One of the most well known graphical modeling classes for reasoning with uncertainty is the so called Bayesian network, which relies on the Bayesian inference to answer to probabilistic queries. In a Bayesian network the variables and the conditional dependencies among them are represented by a directed acyclic graph (DAG).
Let’s define a toy Bayesian network exploring some features of the pgmpy library.
- Introduction
- Define the model
- Conditional Probability Distributions
- Independence
- Markov Blanket
- d-separation principle
- Inference
- Exact inference
- Approximate inference
Introduction
Let’s consider a publishing house which has to commission a translation, how should it select a valid translator?

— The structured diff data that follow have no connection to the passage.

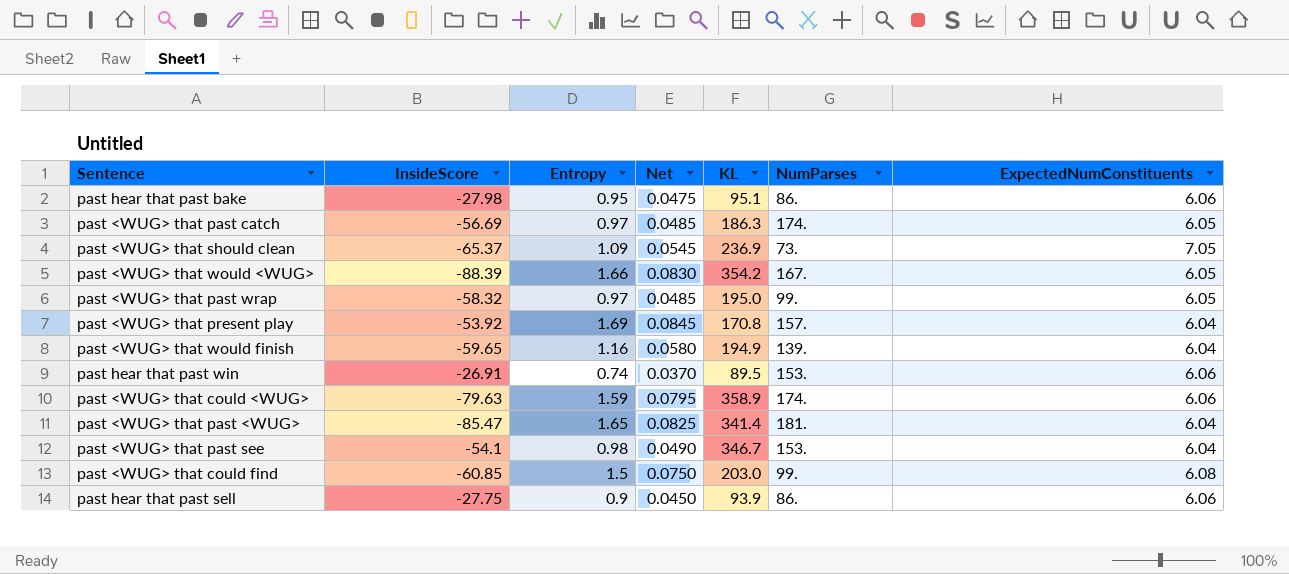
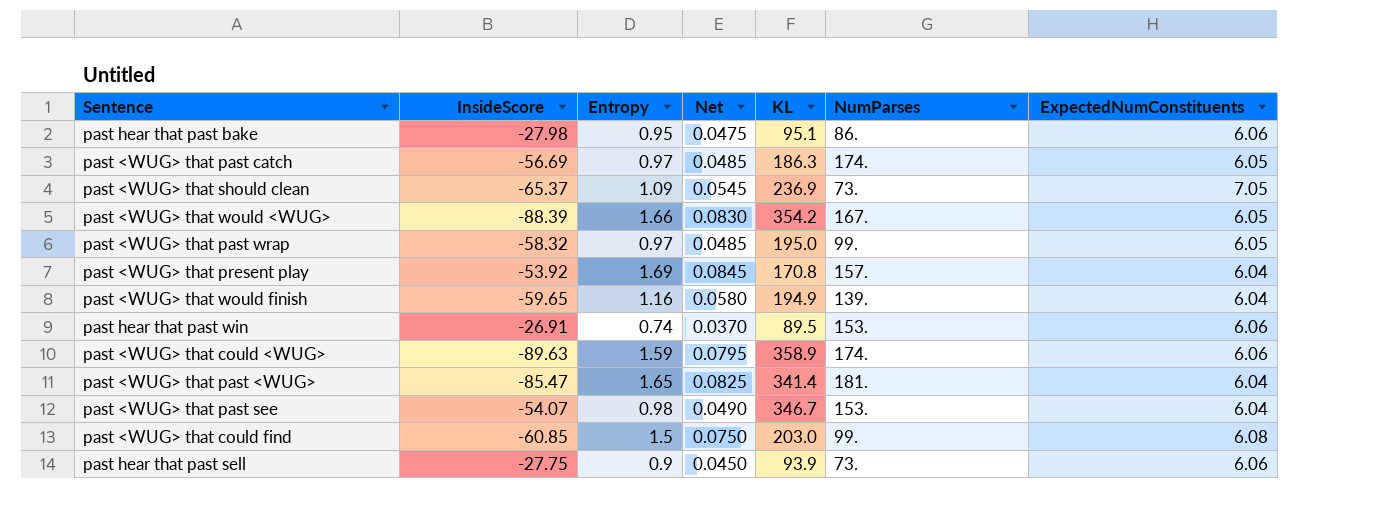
past <WUG> that could <WUG> | InsideScore: -79.63 -> -89.63
past <WUG> that past see | InsideScore: -54.1 -> -54.07
past hear that past sell | NumParses: 86. -> 73.

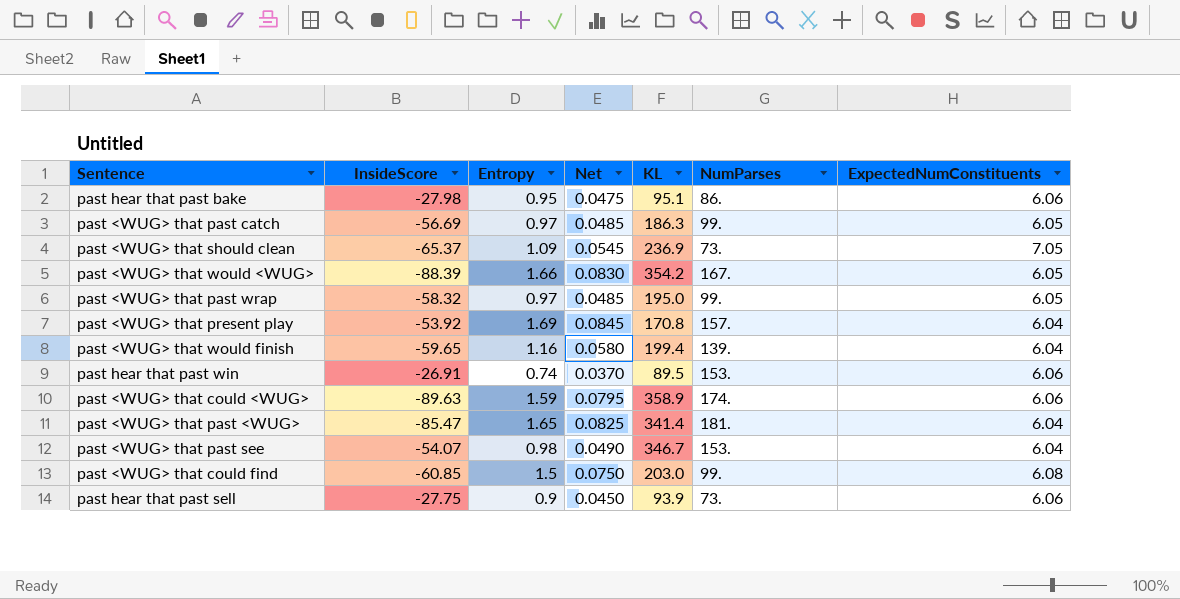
past <WUG> that past catch | NumParses: 174. -> 99.
past <WUG> that would finish | KL: 194.9 -> 199.4

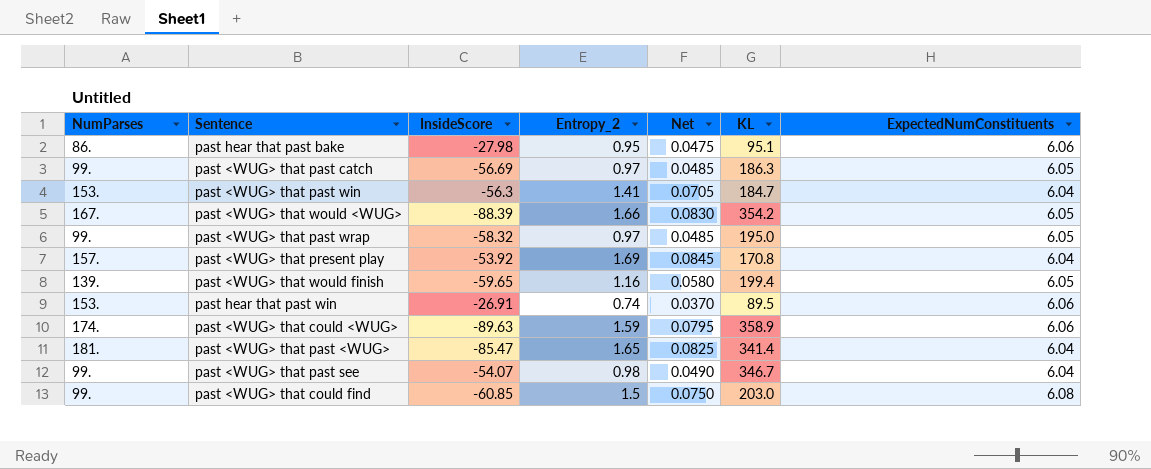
column NumParses | position: 6 -> 1
column name: Entropy -> Entropy_2
row past <WUG> that should clean: -65.37 | 1.09 | 0.0545 | 236.9 | 73. | 7.05 -> none
row past hear that past sell: -27.75 | 0.9 | 0.0450 | 93.9 | 73. | 6.06 -> none
row past <WUG> that past win: none -> 153. | -56.3 | 1.41 | 0.0705 | 184.7 | 6.04
past <WUG> that would finish | ExpectedNumConstituents: 6.04 -> 6.05
past <WUG> that past see | NumParses: 153. -> 99.

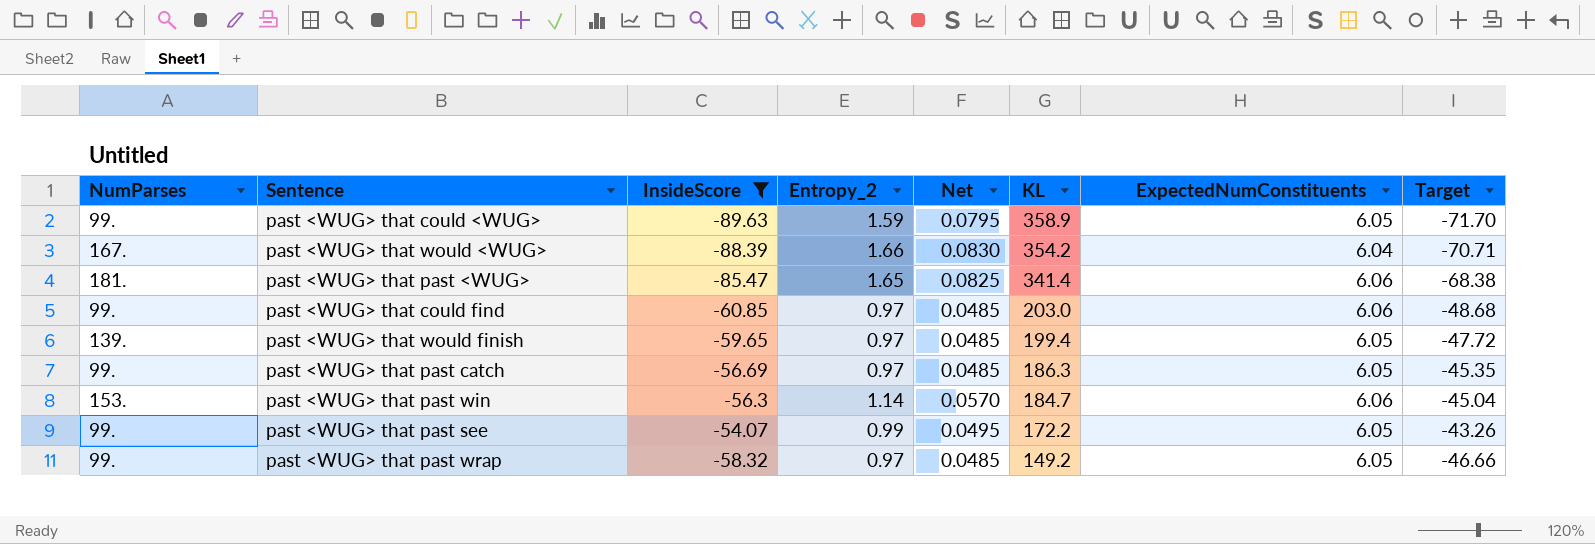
filter: none -> InsideScore <= -54.07
row order: none -> KL descending
column Target | formula: none -> [InsideScore] * 0.8
past <WUG> that could <WUG> | NumParses: 174. -> 99.
past <WUG> that could <WUG> | ExpectedNumConstituents: 6.06 -> 6.05
past <WUG> that would <WUG> | ExpectedNumConstituents: 6.05 -> 6.04
past <WUG> that past <WUG> | ExpectedNumConstituents: 6.04 -> 6.06
past <WUG> that could find | Entropy_2: 1.5 -> 0.97
past <WUG> that could find | Net: 0.0750 -> 0.0485
past <WUG> that could find | ExpectedNumConstituents: 6.08 -> 6.06
past <WUG> that would finish | Entropy_2: 1.16 -> 0.97
past <WUG> that would finish | Net: 0.0580 -> 0.0485
past <WUG> that past win | Entropy_2: 1.41 -> 1.14
past <WUG> that past win | Net: 0.0705 -> 0.0570
past <WUG> that past win | ExpectedNumConstituents: 6.04 -> 6.06
past <WUG> that past see | Entropy_2: 0.98 -> 0.99
past <WUG> that past see | Net: 0.0490 -> 0.0495
past <WUG> that past see | KL: 346.7 -> 172.2
past <WUG> that past see | ExpectedNumConstituents: 6.04 -> 6.05
past <WUG> that past wrap | KL: 195.0 -> 149.2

In a simplified world the publishing house would take into account the academic results, and the speaking and writing skills of a candidate. So let’s suppose that the candidates are evaluated according to:
- their degree in the target language (with or without honors);
- their fluency in the target language (being bilingual or not);
- their writing skills.
The above concepts can be easily encoded with Boolean variables:
- Grad_with_honors(Yes/No)
- Bilingual (Yes/No)
- Writing (Poor/High writing skills)
Let’s also suppose that the writing skills and the graduation are affected by the number of books read by the candidate:
- Reading (less/more than 3 books per month)
Define the model
The first step consists in building the structure of our model, that is to define the relations between the involved variables.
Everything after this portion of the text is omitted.